* _Exercise goal_: Below are the records; give again exactly the lines from the one containing "color: #a16207 ->" through the one containing "font-weight: none ->", leaving out pictures.

* _Dataset excerpts_:
--

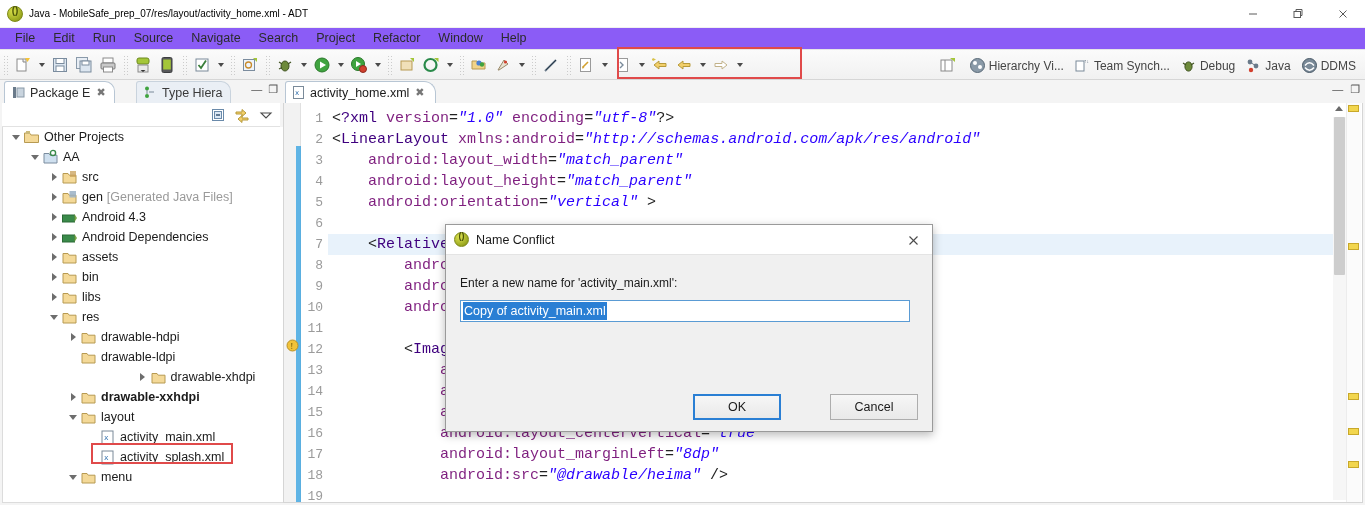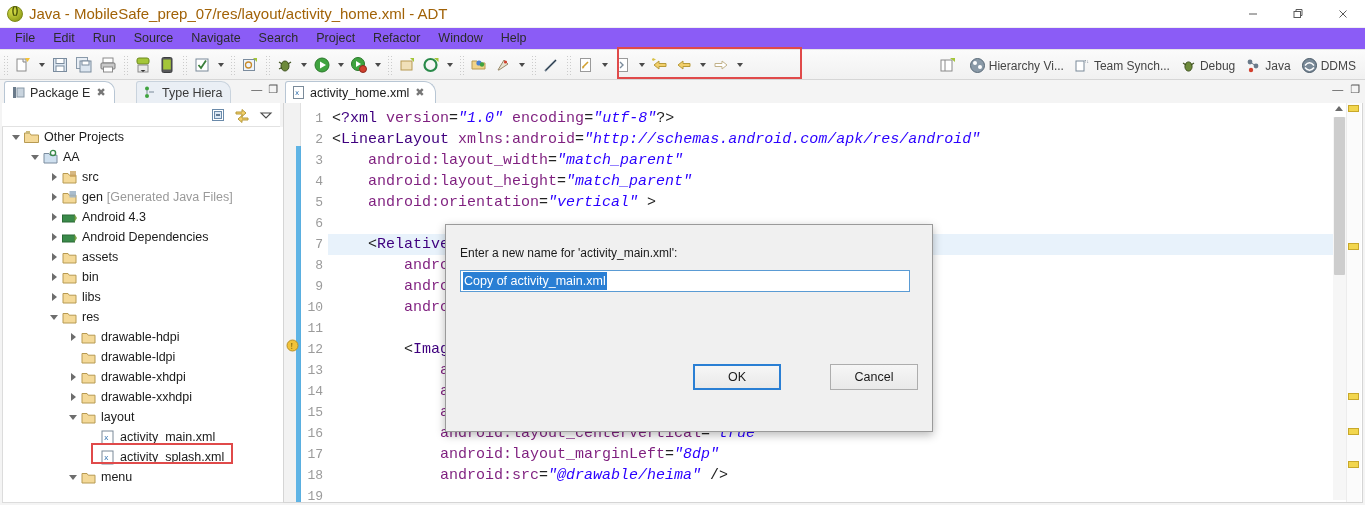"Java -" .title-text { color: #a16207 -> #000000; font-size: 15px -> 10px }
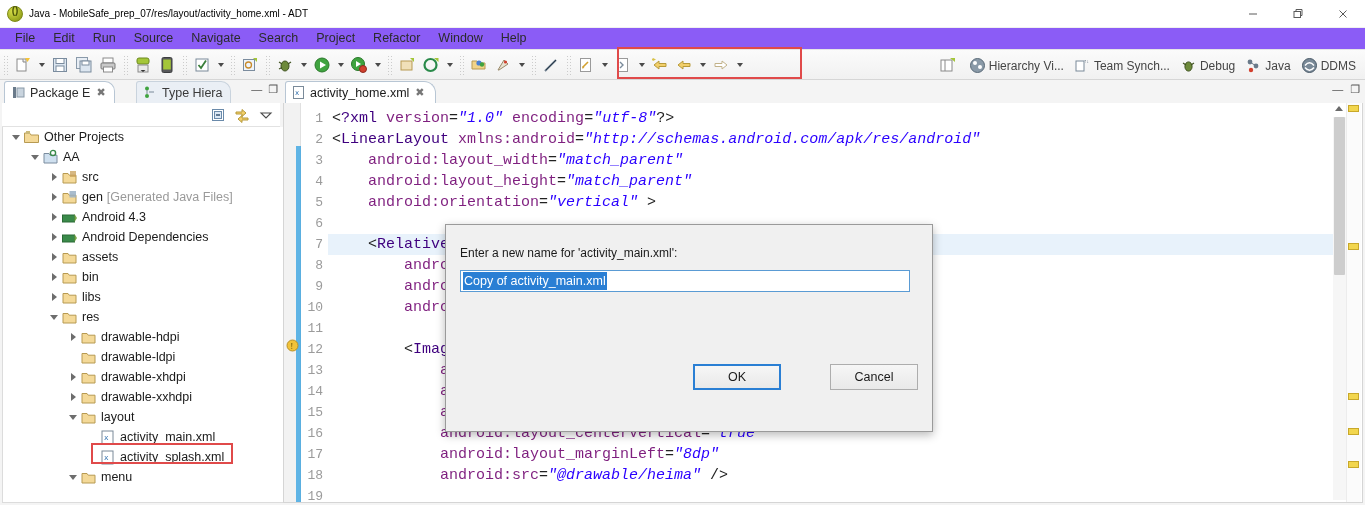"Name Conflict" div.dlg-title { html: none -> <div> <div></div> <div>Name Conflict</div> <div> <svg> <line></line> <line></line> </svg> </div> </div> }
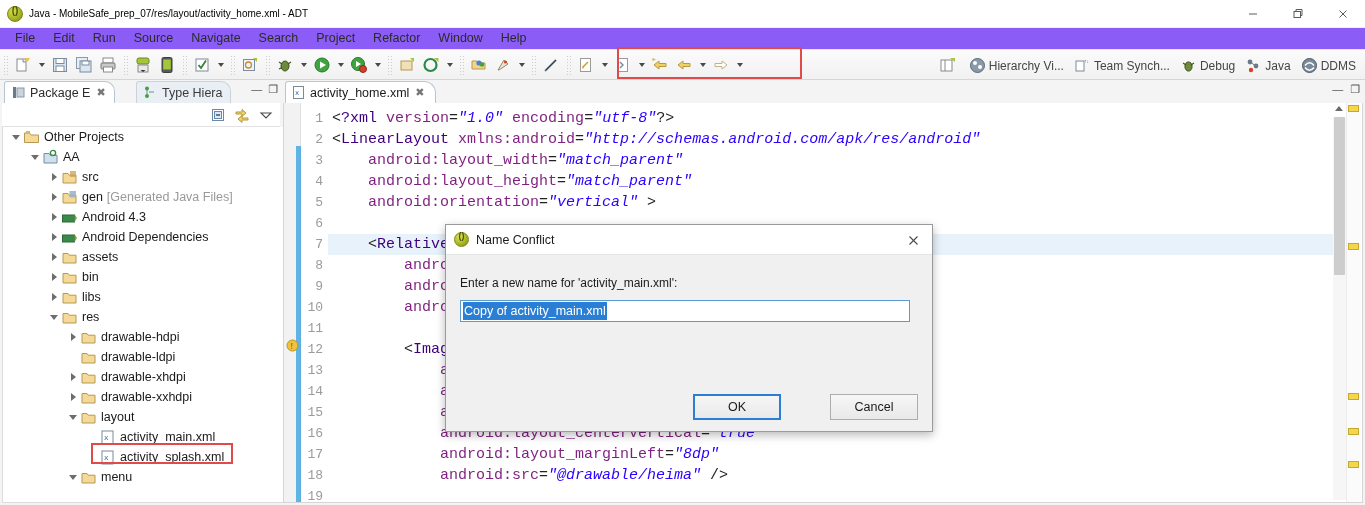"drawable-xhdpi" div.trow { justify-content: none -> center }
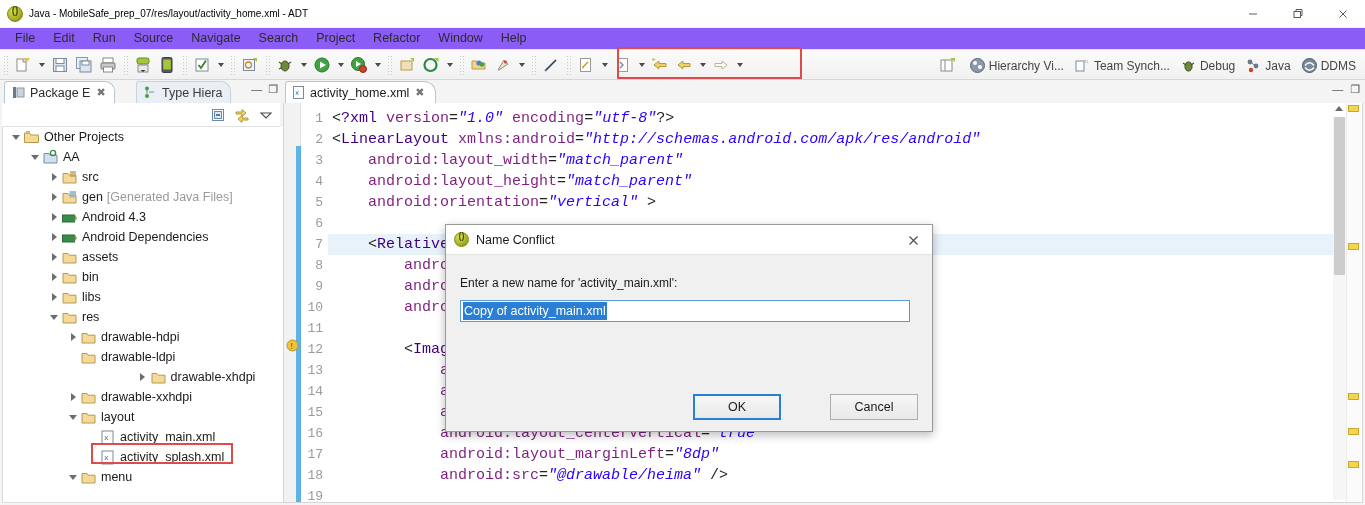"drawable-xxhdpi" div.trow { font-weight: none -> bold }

--

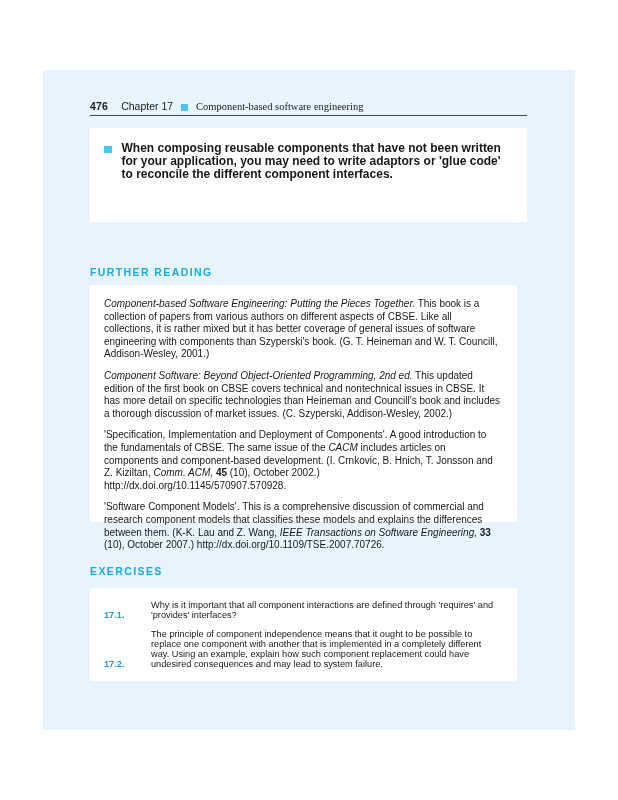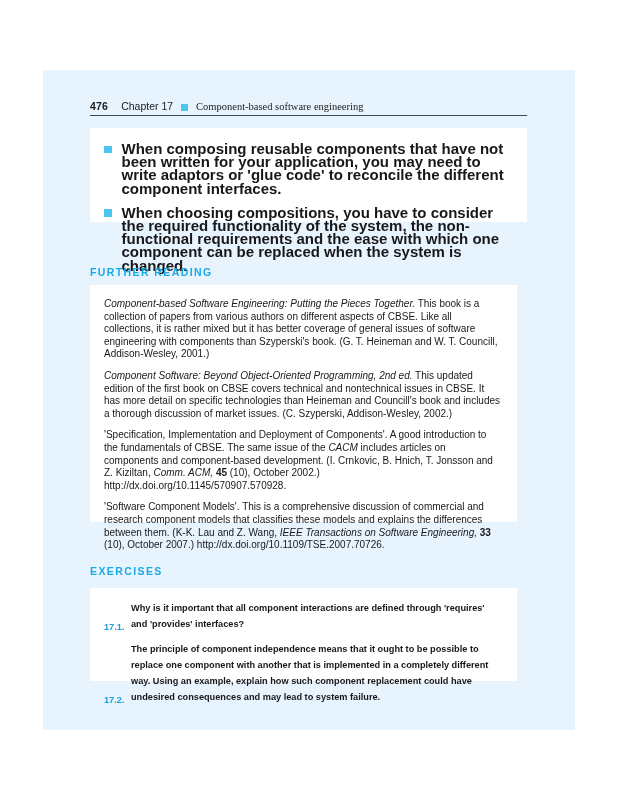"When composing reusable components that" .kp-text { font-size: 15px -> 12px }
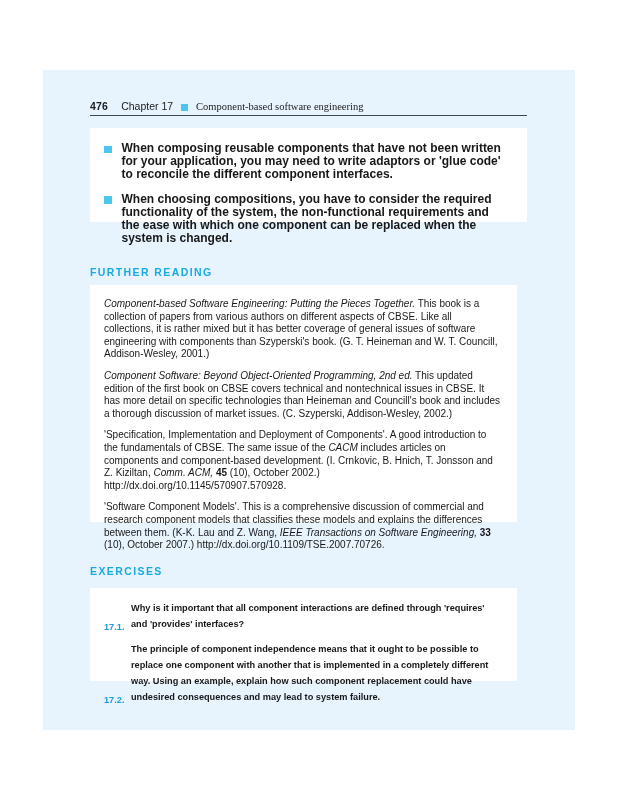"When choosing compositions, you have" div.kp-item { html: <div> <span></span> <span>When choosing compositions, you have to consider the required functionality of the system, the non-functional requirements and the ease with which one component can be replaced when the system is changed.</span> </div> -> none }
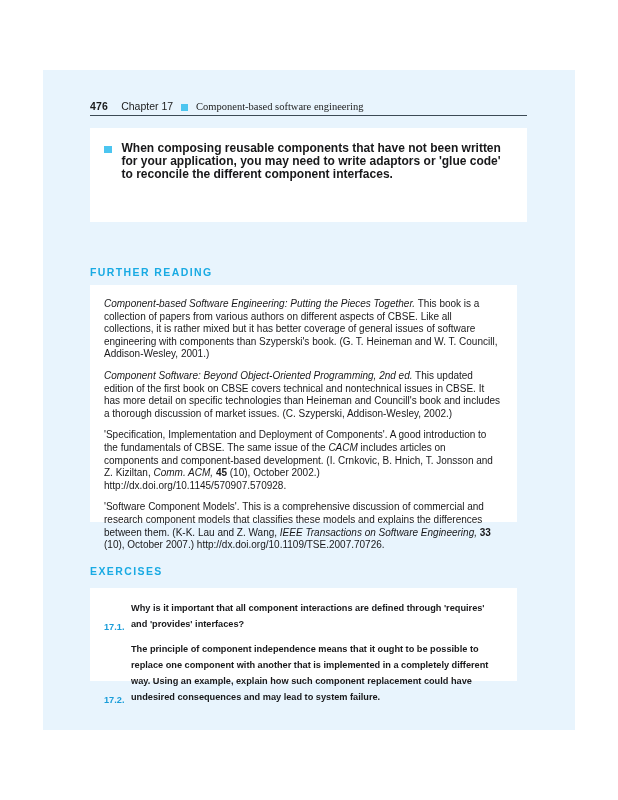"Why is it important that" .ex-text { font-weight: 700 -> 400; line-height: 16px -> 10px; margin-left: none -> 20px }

--

* _Your response_:
"Java -" .title-text { color: #a16207 -> #000000; font-size: 15px -> 10px }
"Name Conflict" div.dlg-title { html: none -> <div> <div></div> <div>Name Conflict</div> <div> <svg> <line></line> <line></line> </svg> </div> </div> }
"drawable-xhdpi" div.trow { justify-content: none -> center }
"drawable-xxhdpi" div.trow { font-weight: none -> bold }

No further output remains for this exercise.